HOW TO COMPLETE THIS TASK> Wherever the string "center" shows up in the material below, copy that line.

________________

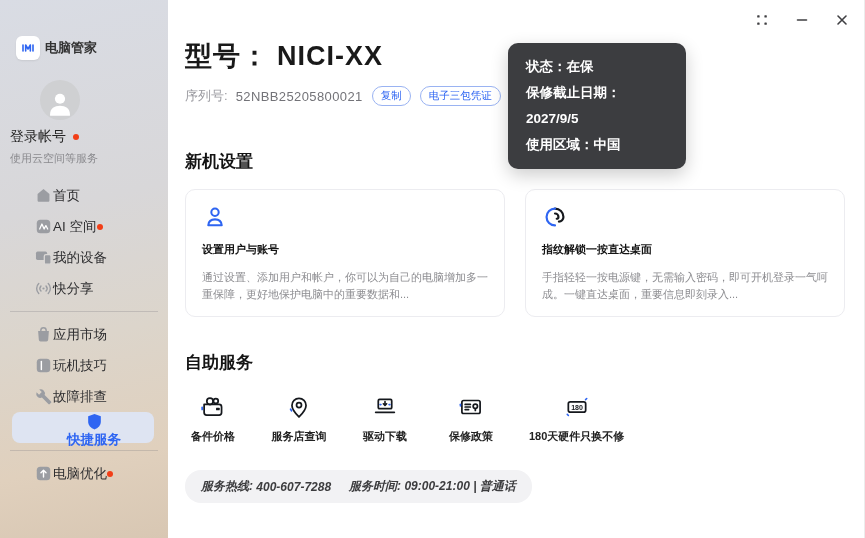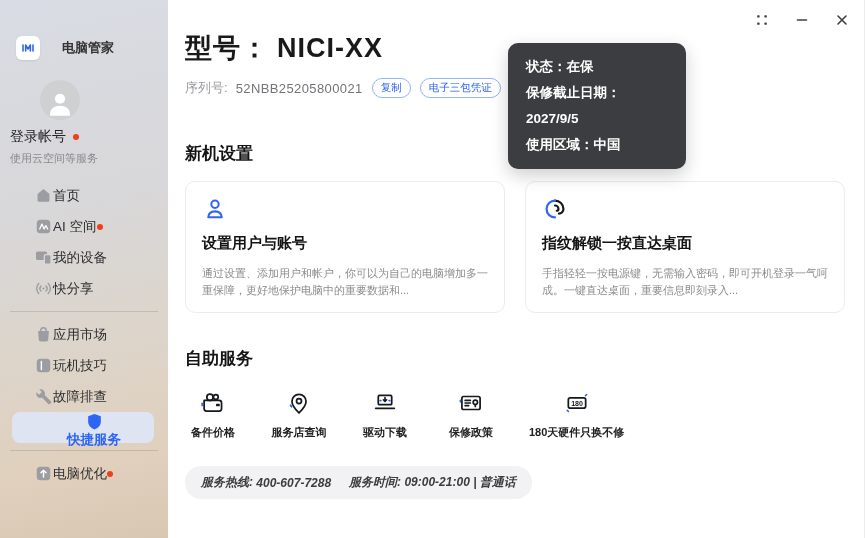--- a/index.html
+++ b/index.html
@@ -11,7 +11,7 @@
   
   .sidebar { width:168px; height:538px; flex:none; position:relative;
     background: linear-gradient(168deg,#d9dce4 0%, #d8d7d9 38%, #dcd5cb 62%, #e0d0bd 84%, #d8c7b3 100%); }
-  .logo-row { display:flex; align-items:center; gap:22px; margin:36px 0 0 16px; }
+  .logo-row { display:flex; align-items:center; gap:5px; margin:36px 0 0 16px; }
   .logo-badge { width:24px; height:24px; border-radius:6px; background:#fff;
     display:flex; align-items:center; justify-content:center; color:var(--accent,#2e65f2);
     box-shadow:0 1px 2px rgba(0,0,0,.08); }

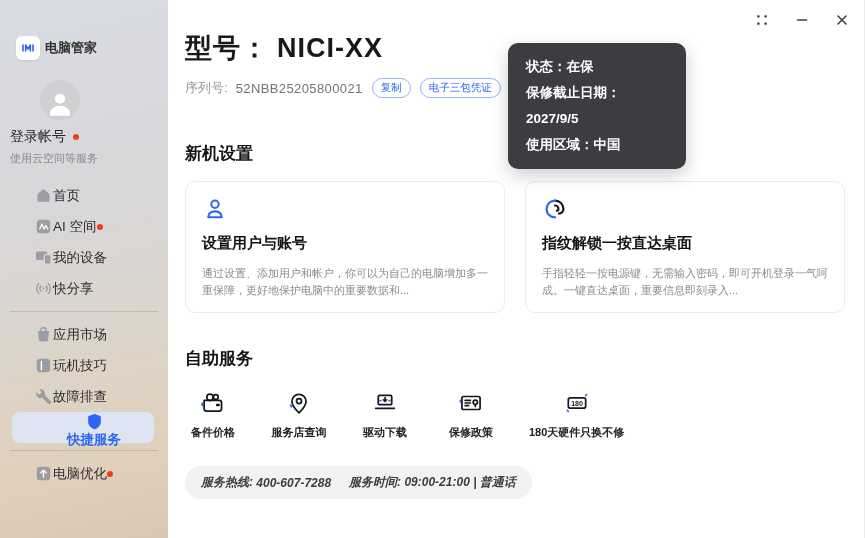--- a/index.html
+++ b/index.html
@@ -36,7 +36,7 @@
   .dot { width:6px; height:6px; border-radius:50%; background:var(--alert_dot,#f23e17); flex:none; }
 
   
-  .main { flex:1; padding:0 20px 0 17px; position:relative; }
+  .main { flex:1; padding:8px 20px 0 17px; position:relative; }
   .model-title { margin-top:30px; font-size:27px; font-weight:700; color:#191919; letter-spacing:1px; }
   .model-title .lbl { margin-right:8px; }
   .serial-row { margin-top:12px; display:flex; align-items:center; font-size:13px; }

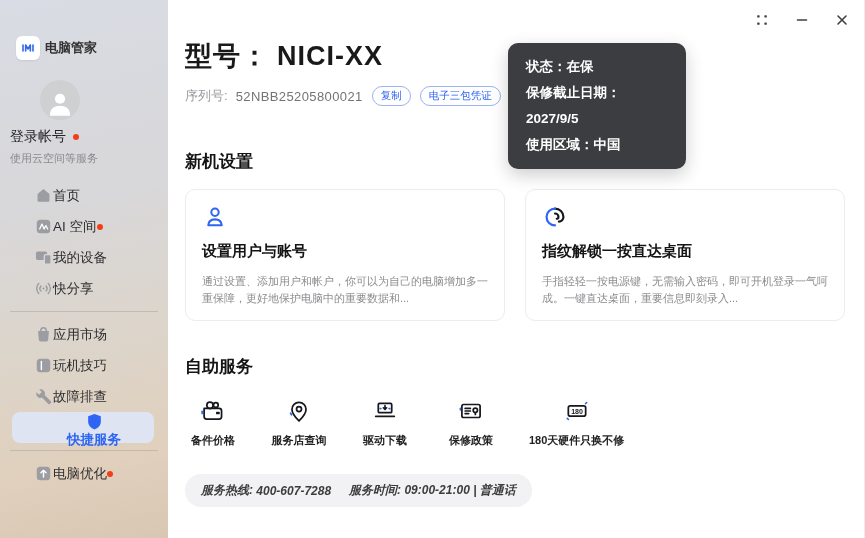--- a/index.html
+++ b/index.html
@@ -51,7 +51,7 @@
   .card { flex:1; border:1px solid #ececf0; border-radius:10px; padding:14px 16px; cursor:pointer; background:#fff; }
   .card-ic { display:block; width:26px; height:26px; color:var(--accent,#2e65f2); }
   .card-ic svg { width:26px; height:26px; display:block; }
-  .card-title { margin-top:12px; font-size:15px; font-weight:700; color:#141414; white-space:nowrap; }
+  .card-title { margin-top:12px; font-size:11px; font-weight:700; color:#141414; white-space:nowrap; }
   .card-desc { margin-top:12px; font-size:11px; line-height:1.5; color:#8c8c90;
     display:-webkit-box; -webkit-line-clamp:3; -webkit-box-orient:vertical; overflow:hidden; max-height:50px; }
   .sec-service { margin-top:34px; }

________________

PROBLEM SOLUTION>
-  .logo-row { display:flex; align-items:center; gap:22px; margin:36px 0 0 16px; }
+  .logo-row { display:flex; align-items:center; gap:5px; margin:36px 0 0 16px; }
     display:flex; align-items:center; justify-content:center; color:var(--accent,#2e65f2);
   .serial-row { margin-top:12px; display:flex; align-items:center; font-size:13px; }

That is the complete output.